Cérémonies et expositions pour redécouvrir la Grande Guerre à Saint-Pol et dans le Ternois

« Sous cette pierre repose le corps d’un soldat britannique, de nom et de grade inconnus, ramené de France pour reposer parmi les gloires de ce pays et enterré ici le jour de l’armistice le 11 novembre 1920. » Depuis plus d’un siècle, The Unknown Warrior est enterré dans la nécropole de l’abbaye de Westminster, « inhumé parmi les rois », comme l’a rappelé, samedi, le maire de Saint-Pol, lors de la commémoration du choix du soldat inconnu britannique. En effet, c’est dans la capitale du Ternois qu’a été désigné le combattant qui représente depuis tous les Britanniques tombés au front lors de la Grande Guerre : dans la nuit du 7 novembre 1920, dans une chapelle ardente installée dans la ville, les restes de quatre soldats inconnus, à l’état de squelettes, furent présentés au général Wyatt qui en choisit un pour les représenter tous. Samedi soir, la cérémonie de commémoration fut l’occasion de rappeler cet événement en grande pompe, avec le Samarobriva Pipes & Drums Band. Les musiciens ont emmené le cortège en musique de l’hôtel de ville au cimetière militaire, puis au monument aux morts, place de Verdun, où une stèle, gravée en anglais et en français, rappelle ce choix historique.
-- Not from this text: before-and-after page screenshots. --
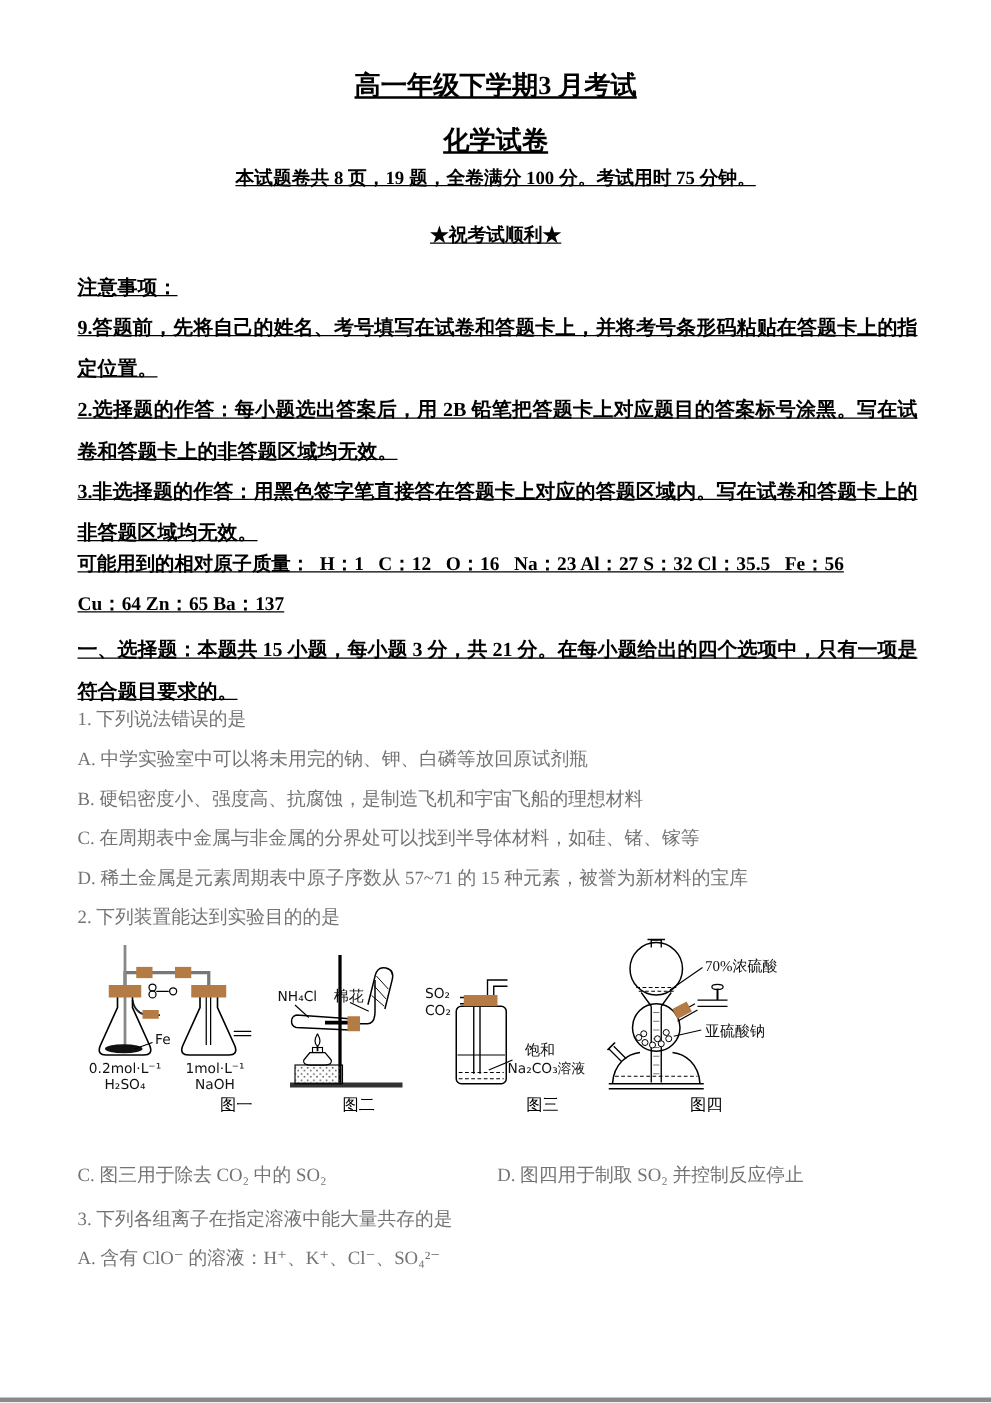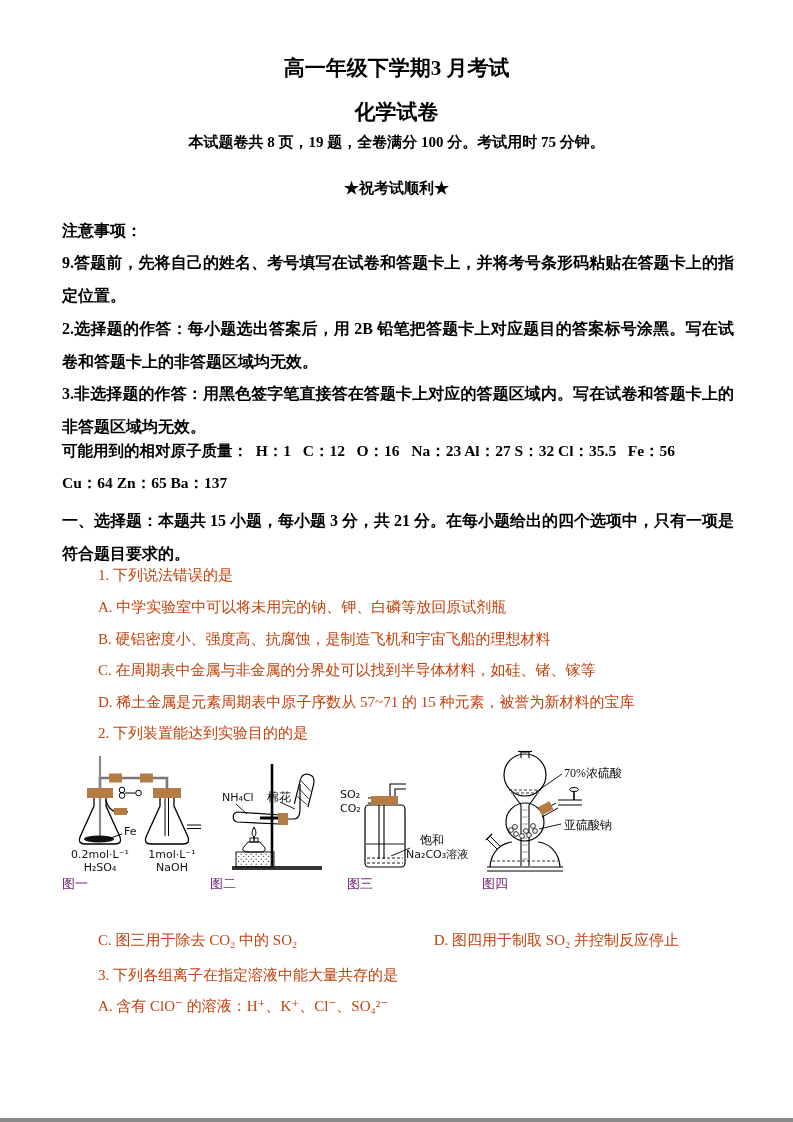"高一年级下学期3 月考试" .b { text-decoration: none -> underline }
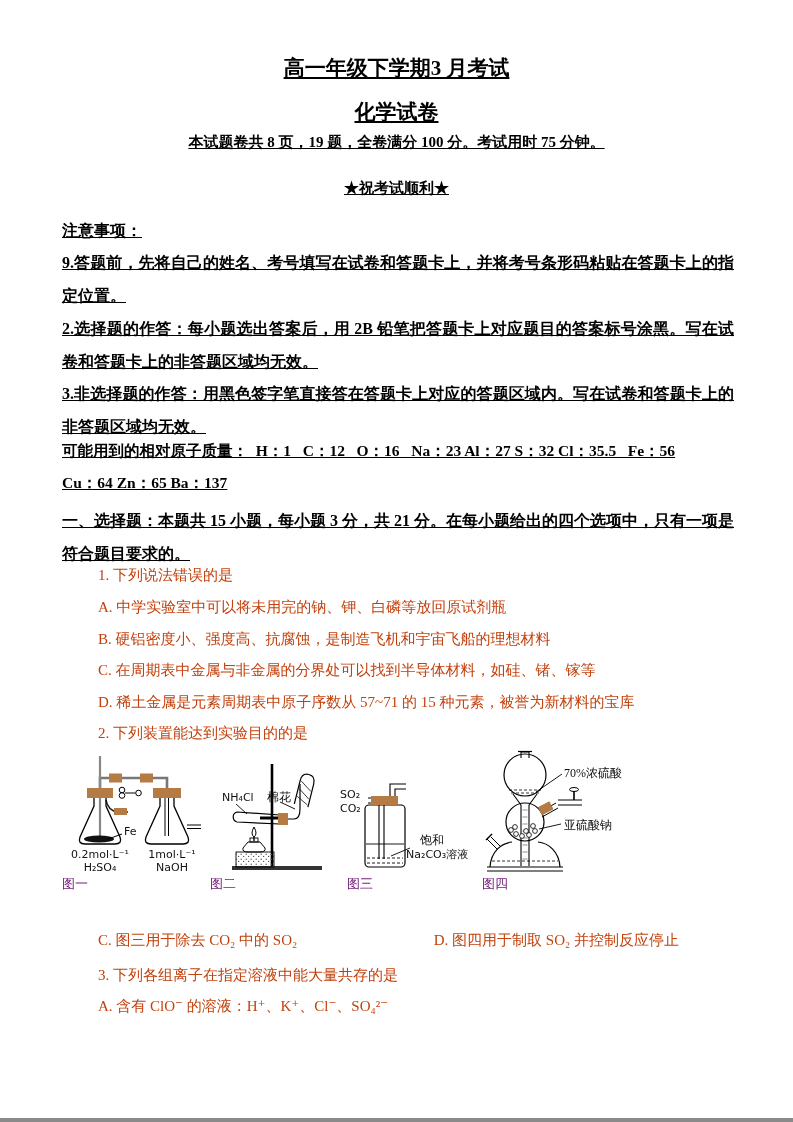"1. 下列说法错误的是" .q { color: #c2410c -> #737373; margin-left: 36px -> none }
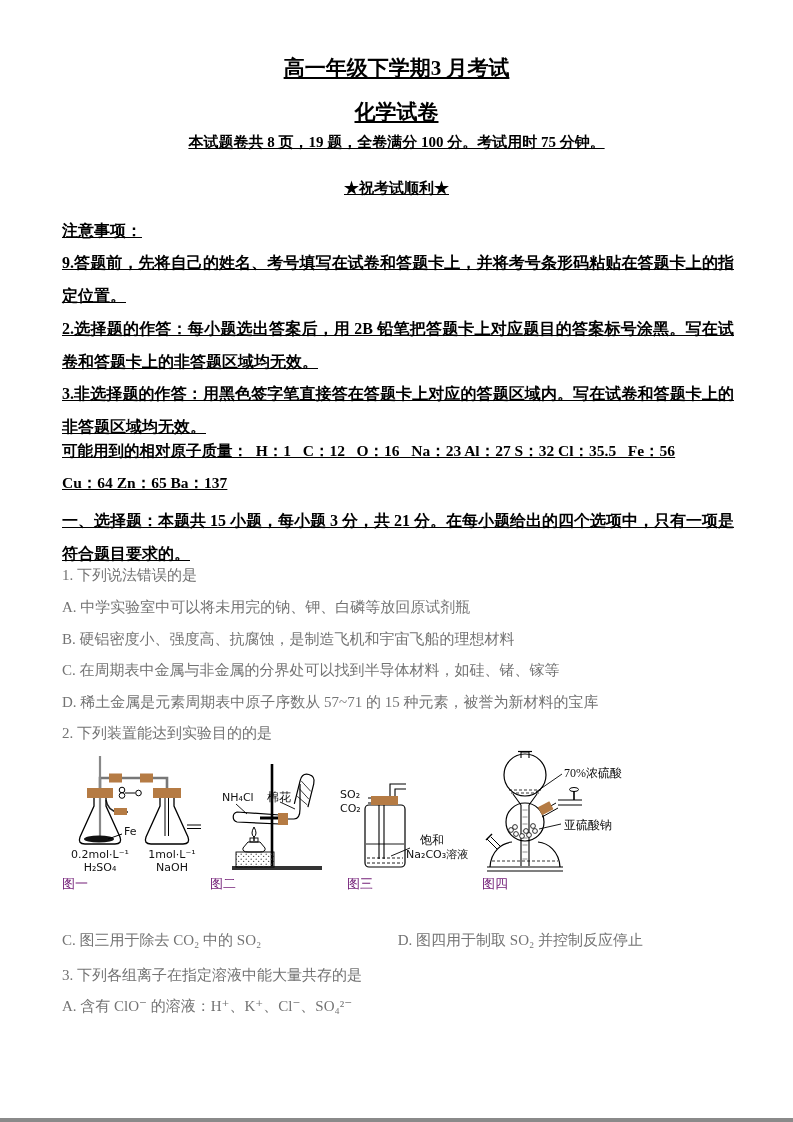"图一" .fcap { color: #701a75 -> #000000; text-align: left -> right }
Deux expositions sur la Grande Guerre dans le Pas-de-Calais et le Ternois

Pour mieux faire connaître cet événement à la population, une signalétique d’interprétation a été inaugurée lors de la cérémonie. Elle a été réalisée par l’historienne Zélie Duffroy, dont d’autres travaux sont présentés au musée Bruno-Danvin jusqu’au 14 novembre : l’exposition “Le Pays du Ternois dans la Grande Guerre” permet de découvrir comment le territoire a été marqué durant le conflit. La vie quotidienne des habitants et des militaires, les enjeux stratégiques du territoire, les nombreux aérodromes et le Tank Corps d’Érin, ou encore les visites des figures historiques de l’époque sont racontées au travers d’une vingtaine de panneaux reprenant des photos d’archives et des textes explicatifs, illustrant les différents aspects du conflit dans le Ternois. L’ensemble a été enrichi par des documents et objets issus des archives de la ville, notamment des journaux de guerre rédigés par deux Ternésiens, Clovis Grimbert et Jules Garçon, alias Georges Letervanic. Les visiteurs retrouveront certains thèmes évoqués au musée Danvin dans l’autre exposition visible au square de Warstein, “Une guerre sans clichés”, qui évoque également la vie quotidienne durant le conflit dans le Pas-de-Calais. Dans une scénographie inspirée des tranchées, trente-deux photographies offrent un autre regard sur le conflit et le Ternois est là encore bien représenté : des saphris tunisiens installés à Wavrans-sur-Ternoise, la visite de la reine Mary de Teck à Érin, des soldats britanniques devant la bibliothèque de Frévent, ou encore le beau regard dans le vide d’Émile Bernard, prisonnier de guerre en Allemagne, Émile Bernard, qui sera quelques années plus tard l’un des fondateurs de l’US Saint-Pol. Une façon de découvrir des aspects méconnus de la Grande Guerre et de l’histoire du Ternois. D’ailleurs, comme le maire Benoît Demagny l’a souligné : « Saint-Pol n’a pas à rougir en matière culturelle, même à l’internationale. Vous allez vous en rendre compte en 2022 », sans en dévoiler plus pour l’instant. Le suspense est insoutenalbe !


Exposition « Le Pays du Ternois dans la Grande Guerre » : au musée Bruno-Danvin (rue Oscar-Ricque) les mercredis, samedis et dimanches, de 14h30 à 17h30 jusqu’au 14 novembre.
Exposition « Une guerre sans clichés » : visible au square de Warstein jusqu’au 14 novembre.